Problem to work on: Return all of the data that follows precisely, leaving every image out.

Version comparison data
+ + + +

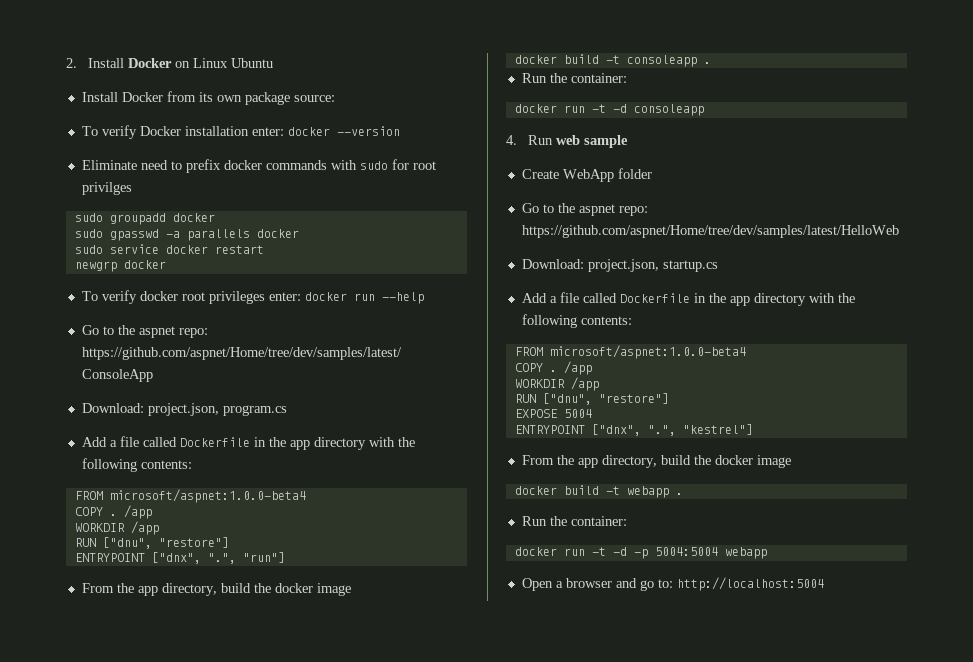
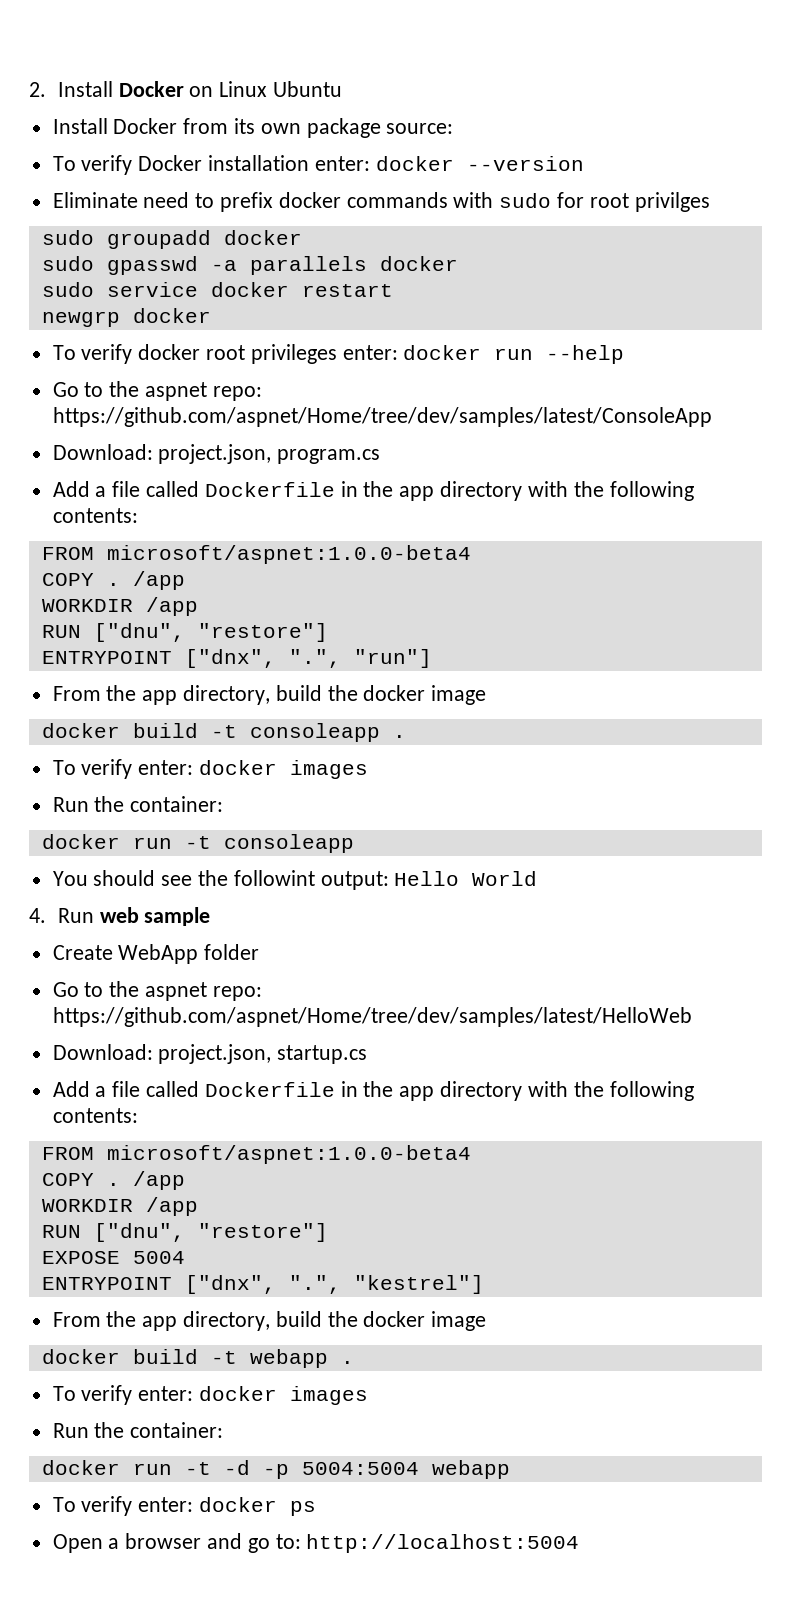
[521,73,627,83] [514,104,704,116] // Run the container: // docker run -t -d consoleapp -> [52,759,369,779] [52,796,224,812] [41,834,354,853] [52,870,538,890] // To verify enter: docker images // Run the container: // docker run -t consoleapp // You should see the followint output: Hello World
(683, 494) none -> [52,1385,369,1405] // To verify enter: docker images
(767, 553) none -> [52,1496,317,1516] // To verify enter: docker ps

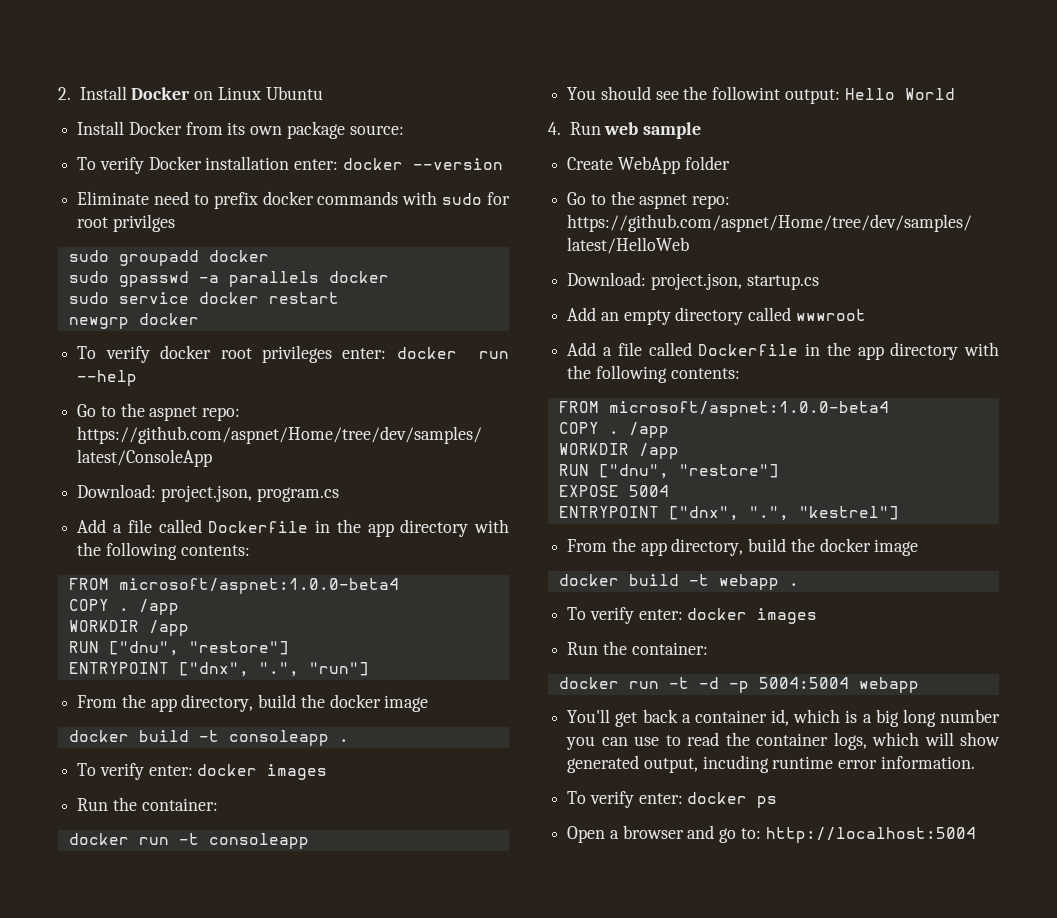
(368, 1054) none -> [567,307,866,325] // Add an empty directory called wwwroot
(510, 1469) none -> [567,709,1001,727] [566,732,1000,750] [567,755,975,773] // You'll get back a container id, which is a big long number you can use to read the container logs, which will show generated output, incuding runtime error information.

+ + + +

Answer to the problem:
[521,73,627,83] [514,104,704,116] // Run the container: // docker run -t -d consoleapp -> [52,759,369,779] [52,796,224,812] [41,834,354,853] [52,870,538,890] // To verify enter: docker images // Run the container: // docker run -t consoleapp // You should see the followint output: Hello World
(683, 494) none -> [52,1385,369,1405] // To verify enter: docker images
(767, 553) none -> [52,1496,317,1516] // To verify enter: docker ps

(368, 1054) none -> [567,307,866,325] // Add an empty directory called wwwroot
(510, 1469) none -> [567,709,1001,727] [566,732,1000,750] [567,755,975,773] // You'll get back a container id, which is a big long number you can use to read the container logs, which will show generated output, incuding runtime error information.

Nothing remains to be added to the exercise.